■ WORK TO BE COMPLETED ■
Only the lines from the one that contains "padding: 4px 6px;" through the last line of the data below should be duplicated, exactly and without pictures.

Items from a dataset
#####
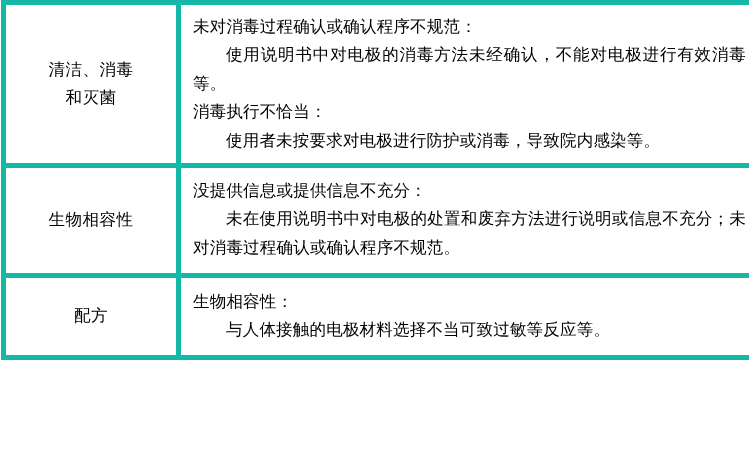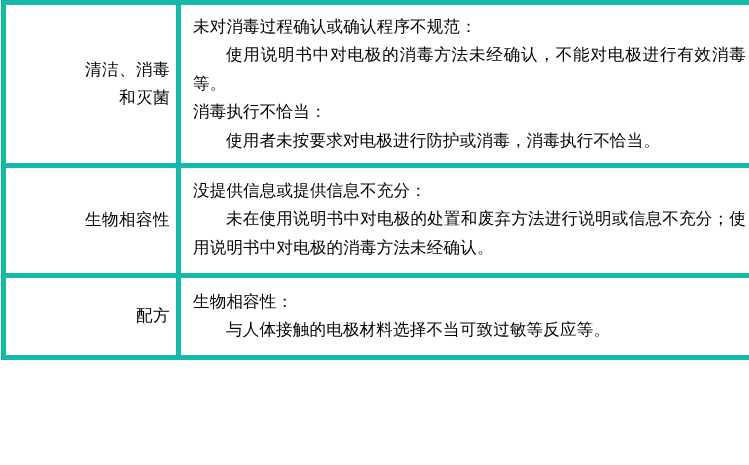--- a/index.html
+++ b/index.html
@@ -35,7 +35,7 @@
   .label-cell-inner {
     font-size: 16.5px;
     line-height: 1.7;
-    text-align: right;
+    text-align: center;
     padding: 4px 6px;
     letter-spacing: 0.5px;
   }

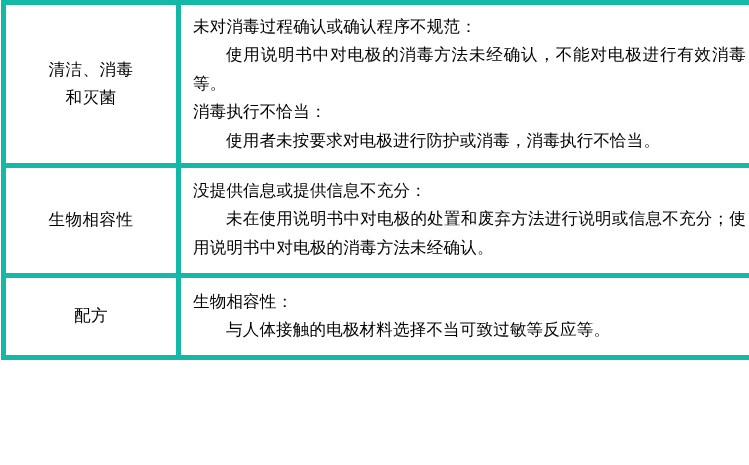--- a/index.html
+++ b/index.html
@@ -73,7 +73,7 @@
           <p class="para">未对消毒过程确认或确认程序不规范：</p>
           <p class="para indent">使用说明书中对电极的消毒方法未经确认，不能对电极进行有效消毒等。</p>
           <p class="para">消毒执行不恰当：</p>
-          <p class="para indent">使用者未按要求对电极进行防护或消毒，消毒执行不恰当。</p>
+          <p class="para indent">使用者未按要求对电极进行防护或消毒，导致院内感染等。</p>
         </div>
       </td>
     </tr>

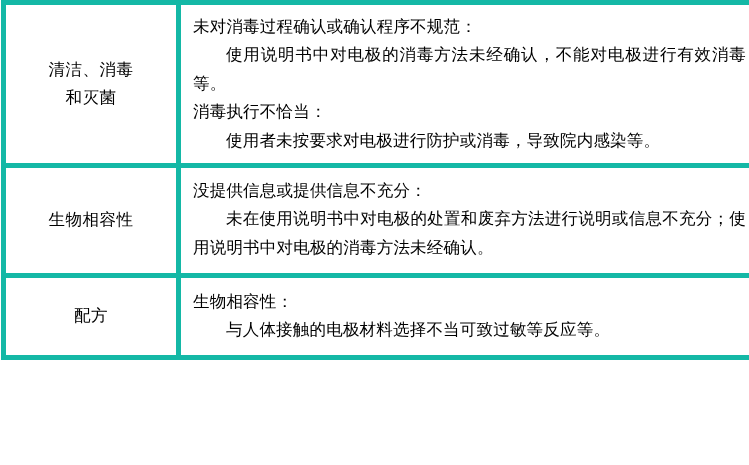--- a/index.html
+++ b/index.html
@@ -86,7 +86,7 @@
       <td class="col-content">
         <div class="content-cell-inner">
           <p class="para">没提供信息或提供信息不充分：</p>
-          <p class="para indent">未在使用说明书中对电极的处置和废弃方法进行说明或信息不充分；使用说明书中对电极的消毒方法未经确认。</p>
+          <p class="para indent">未在使用说明书中对电极的处置和废弃方法进行说明或信息不充分；未对消毒过程确认或确认程序不规范。</p>
         </div>
       </td>
     </tr>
#####
■ SOLUTION TO THIS TASK ■
     padding: 4px 6px;
     letter-spacing: 0.5px;
   }

--- a/index.html
+++ b/index.html
@@ -73,7 +73,7 @@
           <p class="para">未对消毒过程确认或确认程序不规范：</p>
           <p class="para indent">使用说明书中对电极的消毒方法未经确认，不能对电极进行有效消毒等。</p>
           <p class="para">消毒执行不恰当：</p>
-          <p class="para indent">使用者未按要求对电极进行防护或消毒，消毒执行不恰当。</p>
+          <p class="para indent">使用者未按要求对电极进行防护或消毒，导致院内感染等。</p>
         </div>
       </td>
     </tr>

--- a/index.html
+++ b/index.html
@@ -86,7 +86,7 @@
       <td class="col-content">
         <div class="content-cell-inner">
           <p class="para">没提供信息或提供信息不充分：</p>
-          <p class="para indent">未在使用说明书中对电极的处置和废弃方法进行说明或信息不充分；使用说明书中对电极的消毒方法未经确认。</p>
+          <p class="para indent">未在使用说明书中对电极的处置和废弃方法进行说明或信息不充分；未对消毒过程确认或确认程序不规范。</p>
         </div>
       </td>
     </tr>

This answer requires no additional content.